■ RECORDS SUPPLIED

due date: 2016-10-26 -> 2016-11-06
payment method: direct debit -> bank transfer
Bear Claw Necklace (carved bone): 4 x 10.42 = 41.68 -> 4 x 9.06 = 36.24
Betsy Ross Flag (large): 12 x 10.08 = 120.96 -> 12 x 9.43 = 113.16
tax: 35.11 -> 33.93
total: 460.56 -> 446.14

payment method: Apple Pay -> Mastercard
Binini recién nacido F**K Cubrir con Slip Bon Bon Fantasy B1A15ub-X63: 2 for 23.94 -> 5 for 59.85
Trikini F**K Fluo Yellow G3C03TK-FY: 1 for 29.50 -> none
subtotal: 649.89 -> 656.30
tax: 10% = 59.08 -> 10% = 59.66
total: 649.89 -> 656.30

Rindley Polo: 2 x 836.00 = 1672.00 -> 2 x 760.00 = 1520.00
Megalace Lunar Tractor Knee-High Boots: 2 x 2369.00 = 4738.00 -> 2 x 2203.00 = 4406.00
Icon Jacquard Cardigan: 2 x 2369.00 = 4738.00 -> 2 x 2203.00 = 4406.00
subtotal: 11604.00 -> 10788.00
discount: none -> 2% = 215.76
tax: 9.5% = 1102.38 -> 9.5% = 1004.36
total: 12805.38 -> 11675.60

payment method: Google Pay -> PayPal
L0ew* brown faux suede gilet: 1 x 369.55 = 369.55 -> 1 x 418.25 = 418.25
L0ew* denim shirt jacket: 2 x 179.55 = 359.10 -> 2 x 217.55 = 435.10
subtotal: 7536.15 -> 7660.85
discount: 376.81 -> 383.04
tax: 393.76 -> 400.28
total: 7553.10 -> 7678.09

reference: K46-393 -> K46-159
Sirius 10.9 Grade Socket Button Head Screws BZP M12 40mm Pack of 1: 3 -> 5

■ WHAT YOU WILL DO
Could you copy each line in the listing above that includes the word "payment"?

■ TASK RESPONSE
payment method: direct debit -> bank transfer
payment method: Apple Pay -> Mastercard
payment method: Google Pay -> PayPal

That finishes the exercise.